## WHAT YOU NEED TO DO
Find the lines below that include the word "used" and state how many there are, adding nothing.

## THE DATA
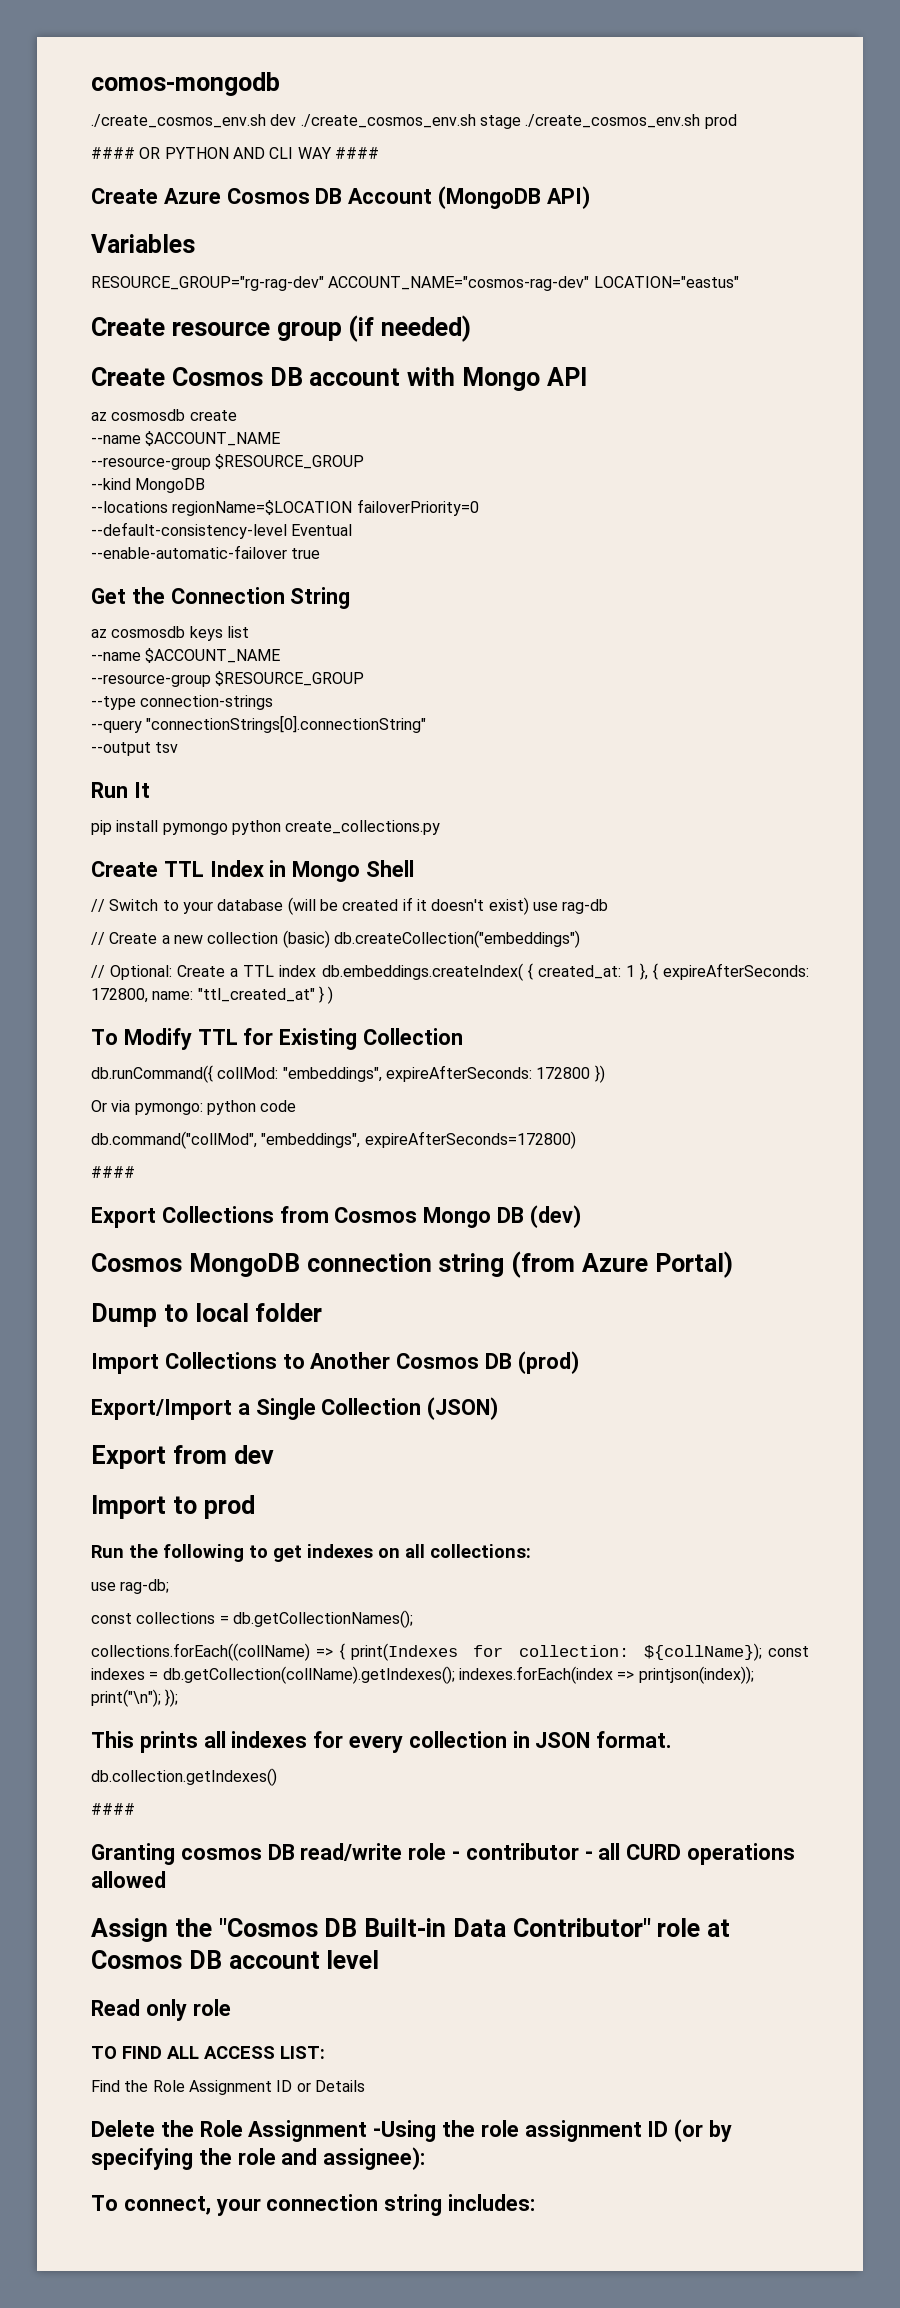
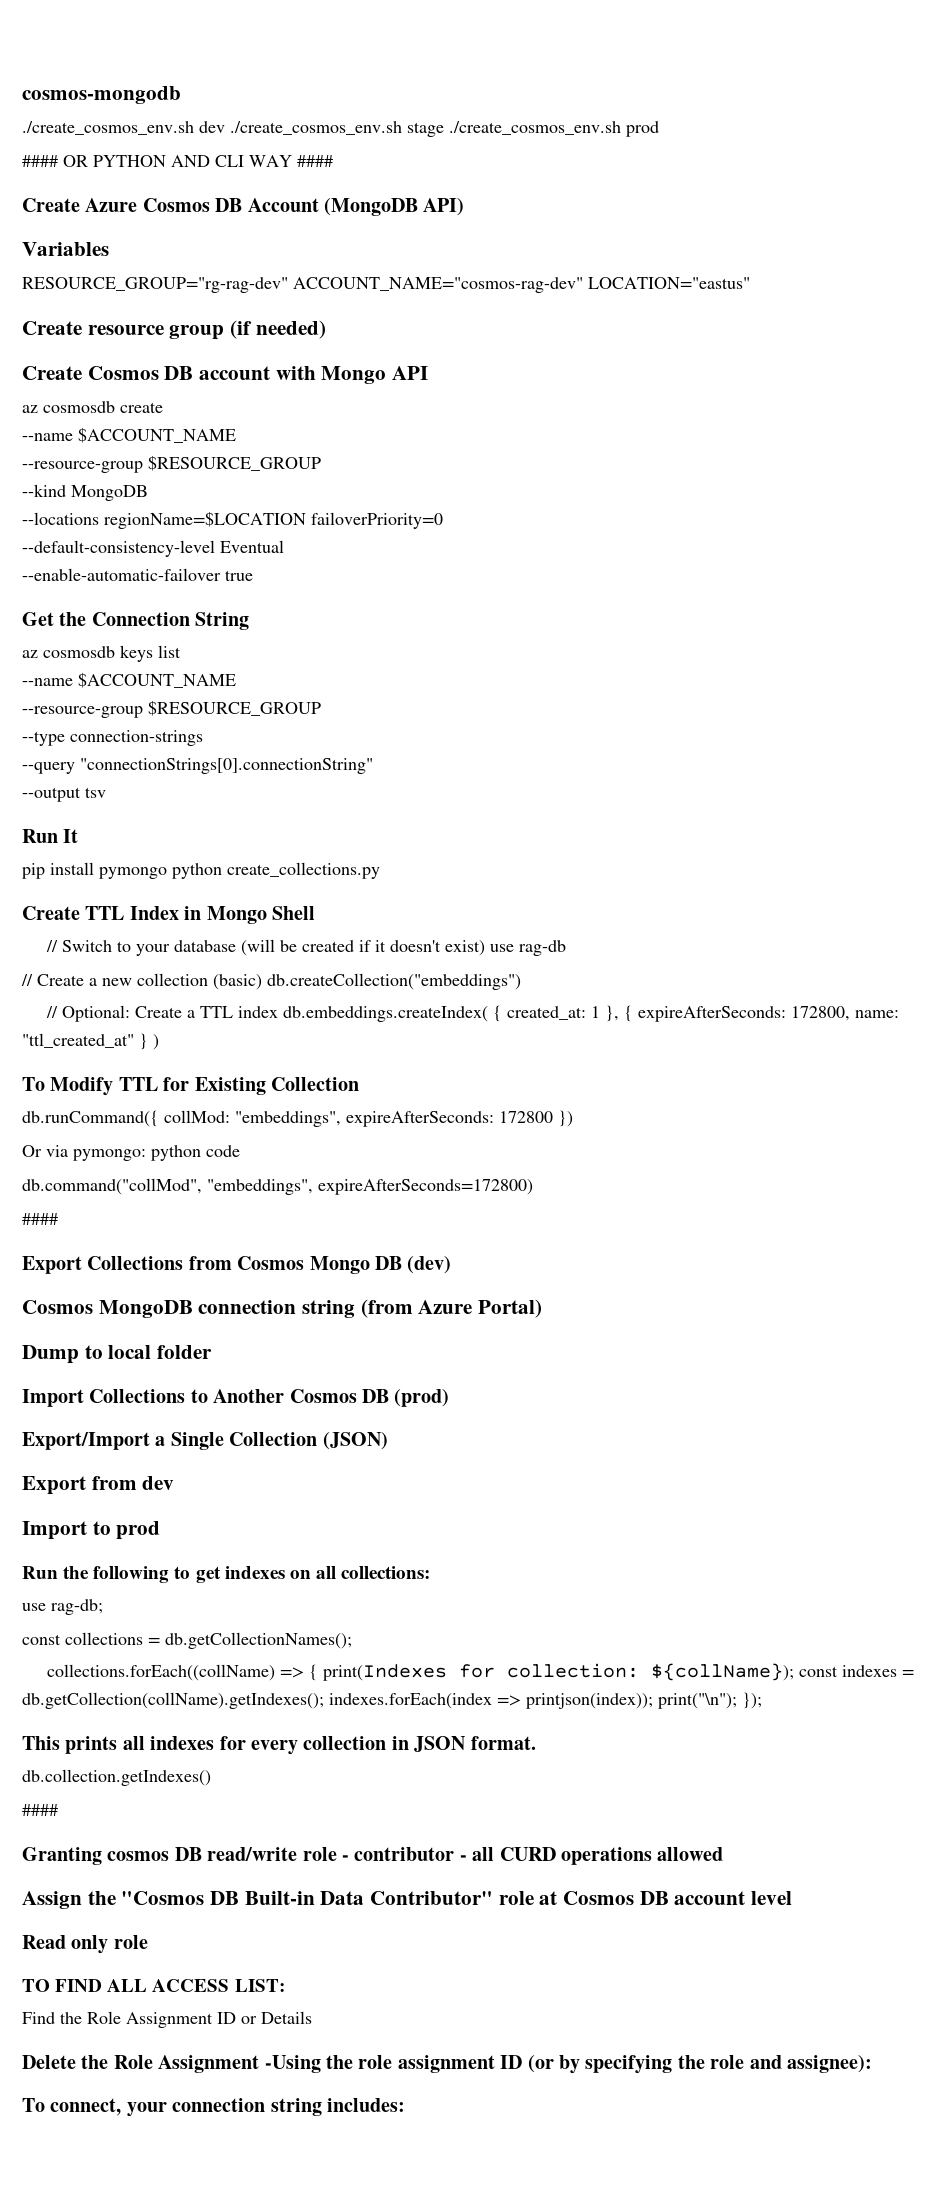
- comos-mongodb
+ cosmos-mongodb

--

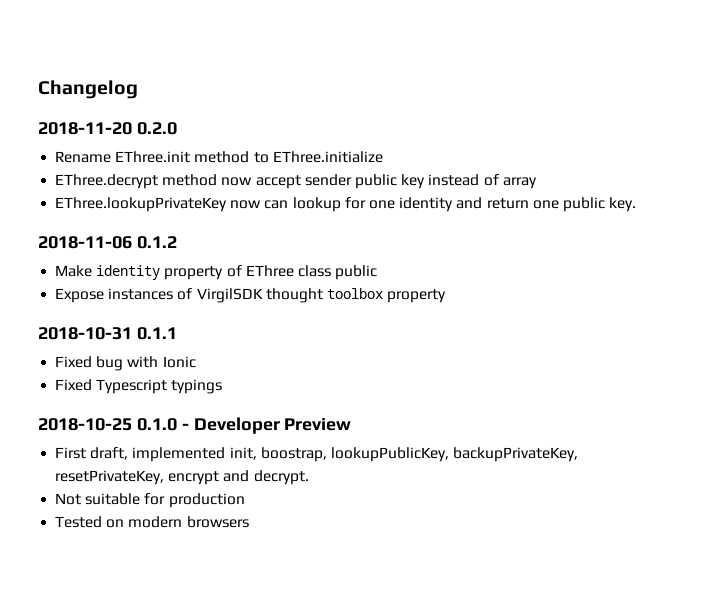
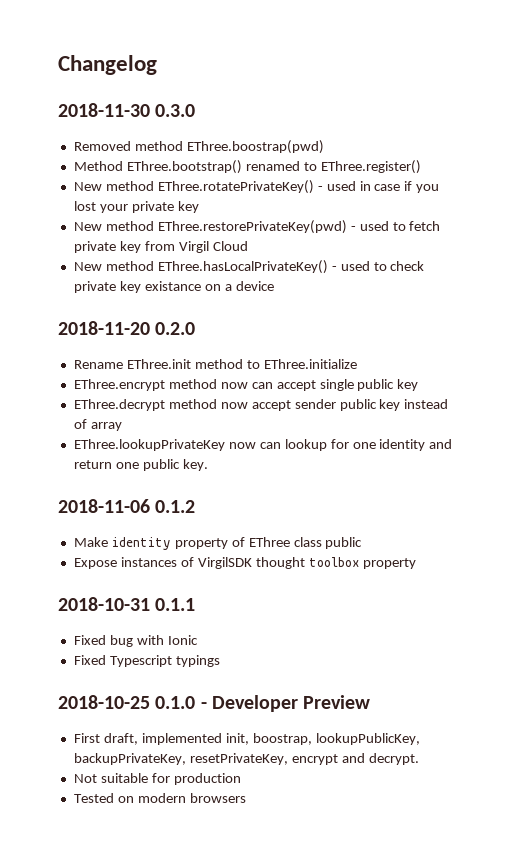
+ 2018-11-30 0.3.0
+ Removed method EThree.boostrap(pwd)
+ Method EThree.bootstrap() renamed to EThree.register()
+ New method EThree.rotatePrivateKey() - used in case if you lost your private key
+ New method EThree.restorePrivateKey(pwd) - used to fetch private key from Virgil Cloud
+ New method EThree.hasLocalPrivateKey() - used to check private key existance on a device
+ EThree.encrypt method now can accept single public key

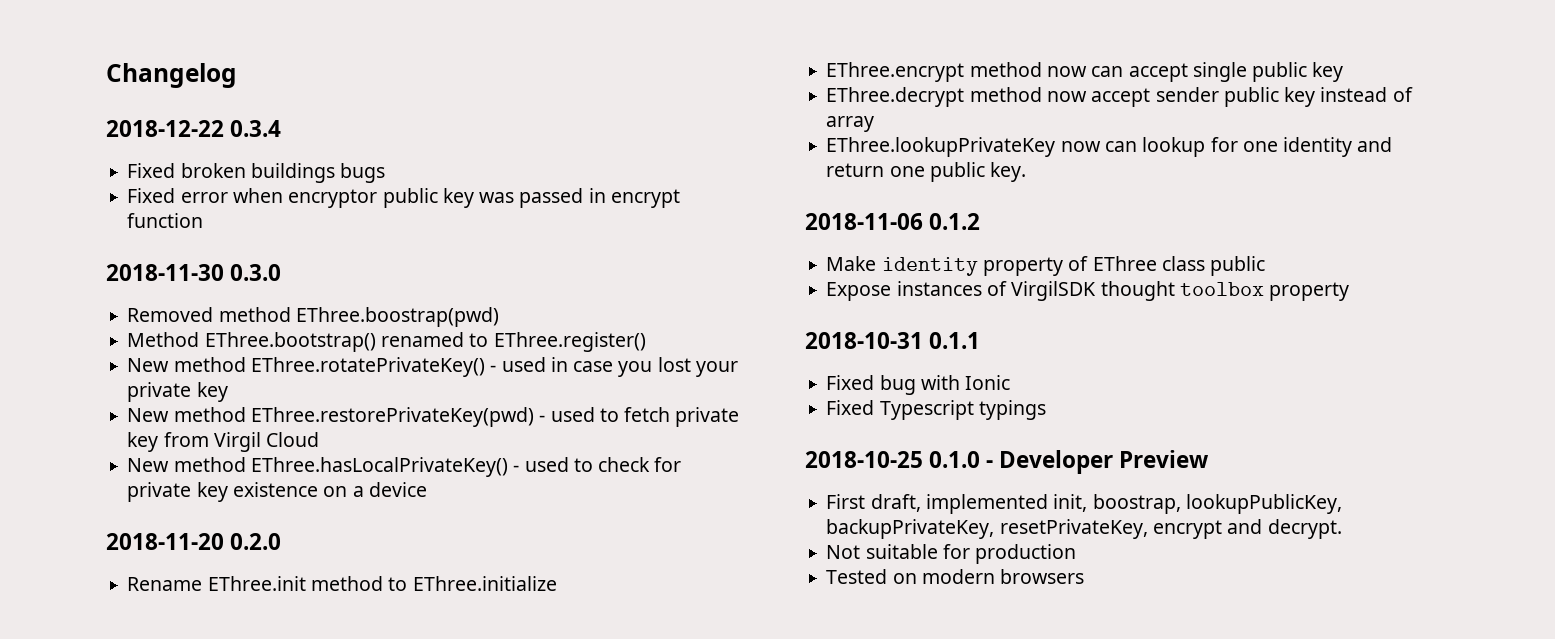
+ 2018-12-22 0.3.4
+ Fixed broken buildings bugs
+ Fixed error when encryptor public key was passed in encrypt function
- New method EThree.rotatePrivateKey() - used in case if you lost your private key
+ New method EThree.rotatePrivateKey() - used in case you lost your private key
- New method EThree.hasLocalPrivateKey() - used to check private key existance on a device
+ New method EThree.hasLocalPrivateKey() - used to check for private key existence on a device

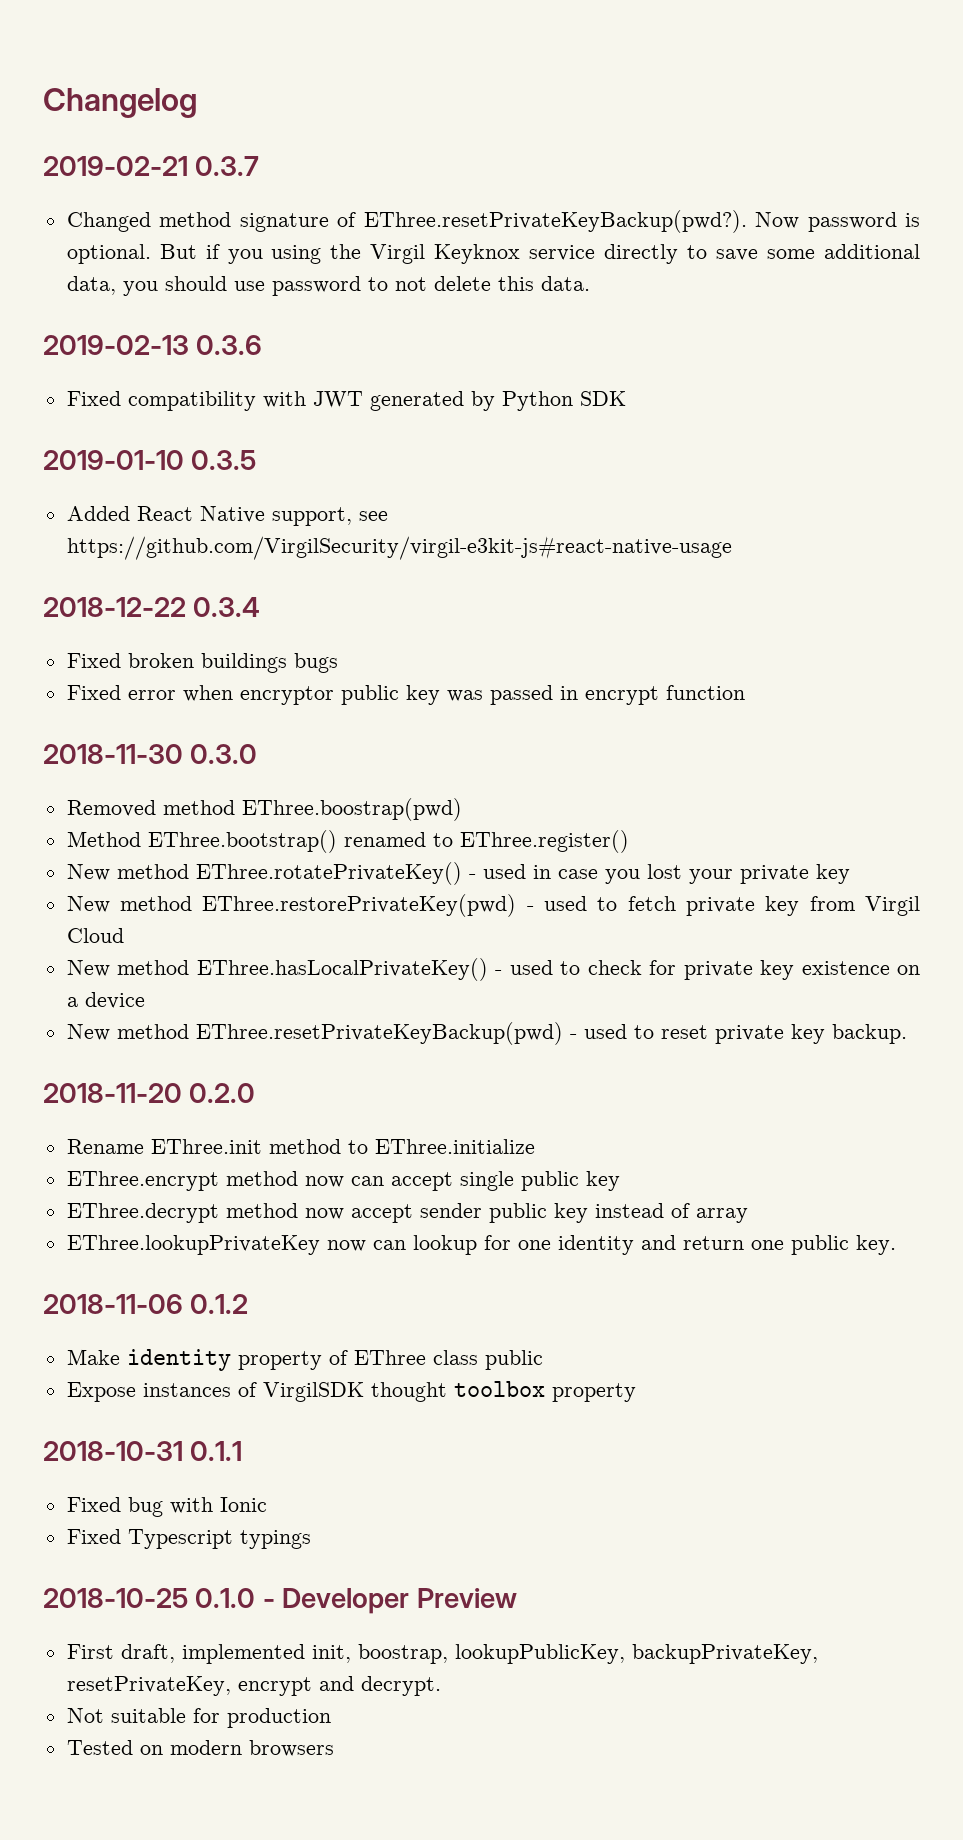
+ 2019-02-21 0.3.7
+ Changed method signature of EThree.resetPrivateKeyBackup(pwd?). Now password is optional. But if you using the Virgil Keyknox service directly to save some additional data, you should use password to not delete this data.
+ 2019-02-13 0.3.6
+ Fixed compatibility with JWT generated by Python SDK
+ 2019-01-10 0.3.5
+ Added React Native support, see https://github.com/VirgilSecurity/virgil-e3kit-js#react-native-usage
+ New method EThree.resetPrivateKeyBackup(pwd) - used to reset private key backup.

## SOLUTION FOR THIS TASK
8